On 9 January, Andrew Moore, President, presented the Institute’s 50th Annual Gold Medal for Distinguished Archaeological Achievement to C. Brian Rose, and the Martha and Artemis Joukowsky Distinguished Service Award to Connie Rodriguez. Jodi Magness, First Vice President, presented the 34th Annual Pomerance Award for Scientific Contributions to Archaeology to T. Douglas Price, and the 19th Annual Excellence in Undergraduate Teaching Award to Nancy T. de Grummond of Florida State University. Carla Antonaccio, Vice President for Research and Academic Affairs, presented the 26th Annual James R. Wiseman Book Award to Elspeth Dusinberre for Empire, Authority, and Autonomy in Achaemenid Anatolia (Cambridge and New York 2013). Jane Buikstra, Center for American Archaeology, presented the 5th Annual Felicia A. Holton Book Award to Allan Meyers for Outside the Hacienda Walls: The Archaeology of Plantation Peonage in Nineteenth-Century Yucatán (Tucson 2012). Jodi Magness presented the 2nd Annual Award for Outstanding Work in Digital Archaeology to Charles E. Jones for The Ancient World Online (http://ancientworldonline.blogspot.com). Laetitia La Follette, Vice President for Cultural Heritage, presented the AIA’s Outstanding Public Service Award to Gregory Annenberg Weingarten, the Conservation and Heritage Management Award to Elizabeth Pye, and the Award for Best Practices in Site Preservation to Christopher Tuttle and the Temple of the Winged Lions Cultural Resource Management initiative. The texts of these award citations are printed below.
Jodi Magness also announced Rachel DeLozier (University of Arizona) and Eleni Hasaki (University of Arizona) as the recipients of the Best Poster Award for “Bronze Age Terracotta Statues of Ayia Irini, Kea: An Experimental Reconstruction and Technical Examination.” Elizabeth Mauer (Boston University) received the Best Poster Designed by a Student Award for “A Chemical Investigation of Cedar Oil in the Hellenistic Levant.” Andrew Moore presented the Graduate Student Paper Award for 2014 to Christopher Hale (University of Melbourne).

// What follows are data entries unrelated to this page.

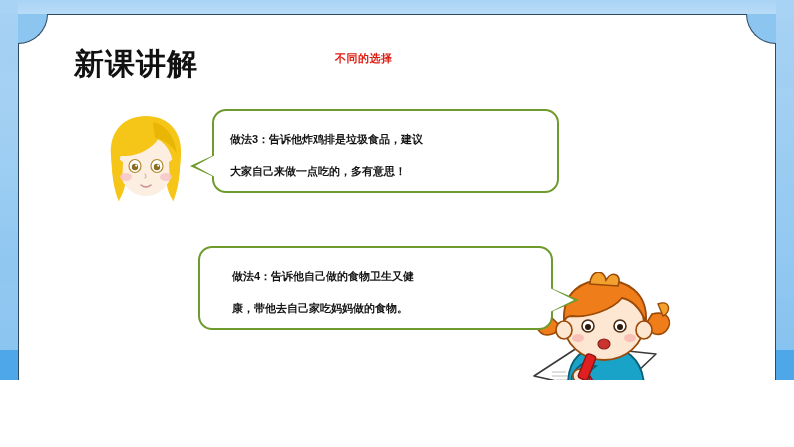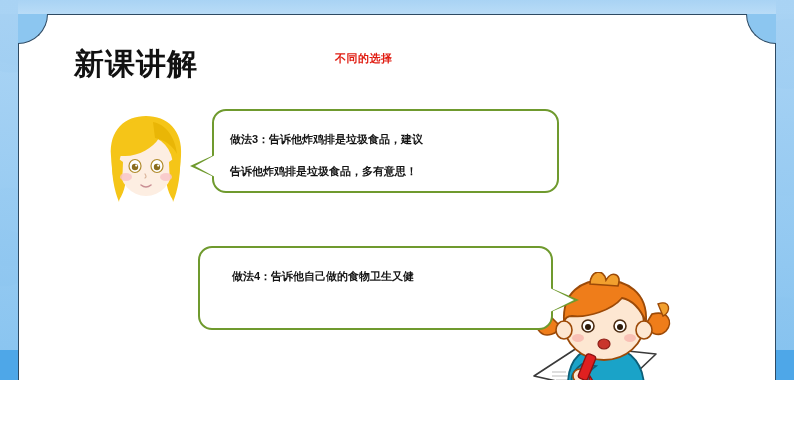--- a/index.html
+++ b/index.html
@@ -327,23 +327,24 @@
         <ellipse cx="52" cy="104" rx="7" ry="7" fill="#fde7d2" stroke="#9c4a08" stroke-width="1.6"></ellipse>
         <rect x="54" y="82" width="10" height="26" rx="3" transform="rotate(22 59 95)" fill="#e02020" stroke="#8b1212" stroke-width="1.4"></rect>
         <path d="M62 104 l6 10 l-9 2 Z" fill="#e02020" stroke="#8b1212" stroke-width="1.2"></path>
       </svg>
     </div>
 
     <div class="bubble bubble-1">
       <span class="tail tail-left-outer"></span>
       <span class="tail tail-left-inner"></span>
       <p>做法3：告诉他炸鸡排是垃圾食品，建议</p>
-      <p>告诉他炸鸡排是垃圾食品，多有意思！</p>
+      <p>大家自己来做一点吃的，多有意思！</p>
     </div>
 
     <div class="bubble bubble-2">
       <span class="tail tail-right-outer"></span>
       <span class="tail tail-right-inner"></span>
       <p>做法4：告诉他自己做的食物卫生又健</p>
+      <p>康，带他去自己家吃妈妈做的食物。</p>
     </div>
 
   </div>
 </div>
 
 </body></html>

On 10 January, at the 136th Meeting of Council, the following were elected to the AIA Governing Board: Ann Santen, Vice President for Societies; Elie Abemayor, David Adam, and John Yarmick, General Trustees; Mark Lawall, Kathleen Lynch, and Sarah Parcak, Academic Trustees; and James Jansson, Society Trustee. The title of Vice President for Professional Responsibilities was renamed Vice President for Cultural Heritage.
On 9–11 January, 456 papers and posters were presented in 75 sessions. Six workshops were also held. Abstracts for these are printed in the 116th Annual Meeting Abstracts (Boston 2014), which is available online or in print (see the Annual Meeting section of the Archaeological Institute of America’s website [www.archaeological.org] or contact the AIA for information).
Gold Medal for Distinguished Archaeological Achievement
C. Brian Rose
The Archaeological Institute of America is proud to award the 2015 Gold Medal for Distinguished Archaeological Achievement to C. Brian Rose.
Rose is perhaps best known for his efforts while President of the AIA (2007–2010) to provide cultural heritage training to U.S. military personnel serving in Iraq and Afghanistan. By raising soldiers’ sensitivity to their fields of operation as human landscapes with a rich cultural heritage, he humanized the terrible face of bloody conflict and demonstrated the importance of archaeology to the core values of our society. By training American servicepeople to appreciate the culture and history of the places where they had been deployed, Rose made a singularly important contribution to the greater good.
Rose’s record of achievement in archaeology includes much more. He has made multiple and major contributions to the AIA, the American Academy in Rome, and the American Research Institute in Turkey. He has served as deputy director of the University of Pennsylvania Museum of Archaeology and Anthropology and currently serves as the curator-in-charge of that institution’s Mediterranean Section. He has chaired both the Interdepartmental Graduate Group in the Art and Archaeology of the Mediterranean World at the University of Pennsylvania and the Department of Classics at the University of Cincinnati, historically two of the most important programs in classical archaeology in the United States.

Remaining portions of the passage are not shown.